Balmar Regulator Trouble?

tadslc

Member III
Before I call Balmar in the morning, I wanted to run this by the experts on the board.

I’m installing the Leece-Neville 89 amp alternator and a Balmar ARS-5 regulator. At the same time, I am separating the house and start circuits and installed a Blue Seas ACR.

I go to turn the ignition on and get nothing from the Balmar regulator, ie, no display. I have double checked all my wiring and am 99% sure its all correct.

I trouble shot the wiring per Balmar with the Red, Brown and Blue wire voltages looking OK. I’m not sure if I have a regulator or alternator problem.

I’m am not an electrical guru but am pretty handy with a volt meter.
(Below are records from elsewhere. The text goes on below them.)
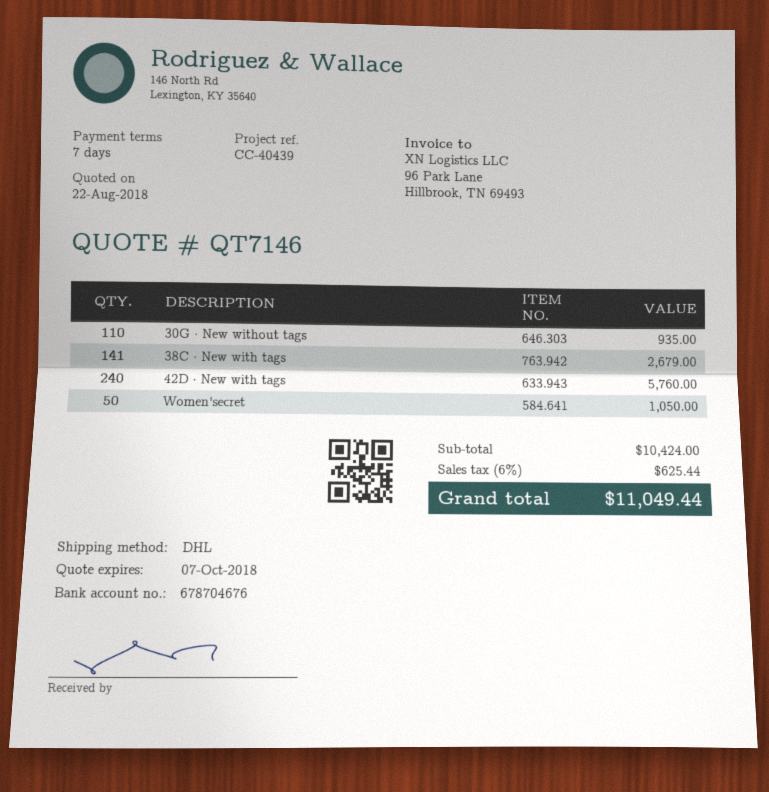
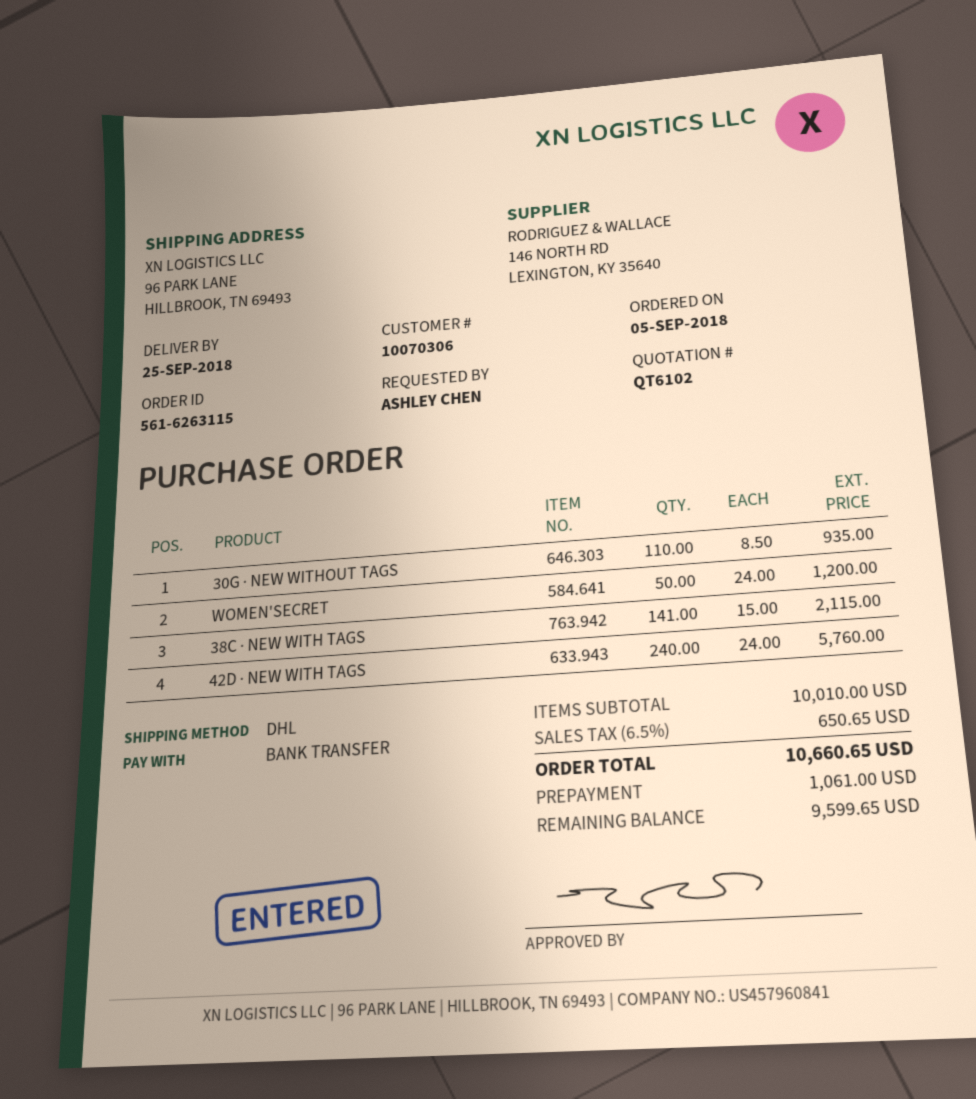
quote number: QT7146 -> QT6102
38C · New with tags: 141 for 2679.00 -> 141 for 2115.00
Women'secret: 50 for 1050.00 -> 50 for 1200.00
subtotal: 10424.00 -> 10010.00
tax: 6% = 625.44 -> 6.5% = 650.65
total: 11049.44 -> 10660.65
Any ideas where I should start?


Thanks,
Tad
 

Rocinante33

Contributing Partner
My Leece Neville Alt has an internal regulator. I think there is a way to bypass it with some sort of an add-on plate, which would allow the use of an external regulator like the Balmar. Is that what you have done or did you get an alt which does not have the internal reg?
 

rwthomas1

Sustaining Partner
If you are seeing the correct voltages at the correct locations then it is entirely possible that the Balmar is DOA. The only other thing I can think of is did you start the engine? I cannot remember but it is possible that the Balmar doesn't power up until the engine is running? Can't remember exactly what happened when I programed mine, and the instructions are on the boat..... Call Balmar, they will sort it out.

RT
 

tadslc

Member III
I did see the correct pre-start voltages per the Balmar instructions and no, I didn't see anything in the display when I started the motor.
 

Joliba

1988 E38-200 Contributing Member
I have a different Balmar regulator (mc612) and rewired the power to it by connecting the positive lead to the same circuit as the electric fuel pump which activates when the key is turned. This way, the regulator is "powered up" whenever the key is "on" and the electric fuel lift pump is ticking.The LEDs on our regulator light up when the key is turned. If this doesn't give you power the the regulator, the wire is bad or the regulator is bad.
Also, Balmar techs have told me, relative to previous problems I have had, that this type of problem is usually the fault of the inline fuse, which should be checked and replaced before blaming the regulator itself.
Mike Jacker
 

tadslc

Member III
Well, I found the solution to my problem. Without going into detail, I had failed to run a ground wire from the alternator to the engine block. After I did that, it worked like a charm.

Tad
 

tadslc

Member III
Don't you just love when its an easy to solve problem? Congrats on figuring it out! RT


It was nice to get it solved. The old, original alternator did not have a separate ground wire, that's what threw me. All of my pictures and documentation never addressed the separate ground wire and I didn't know enough to tell the difference.
I did figure out it will take me about 10-15 minutes to convert the alternator back to internal regulation if I the ARS-5 ever fails.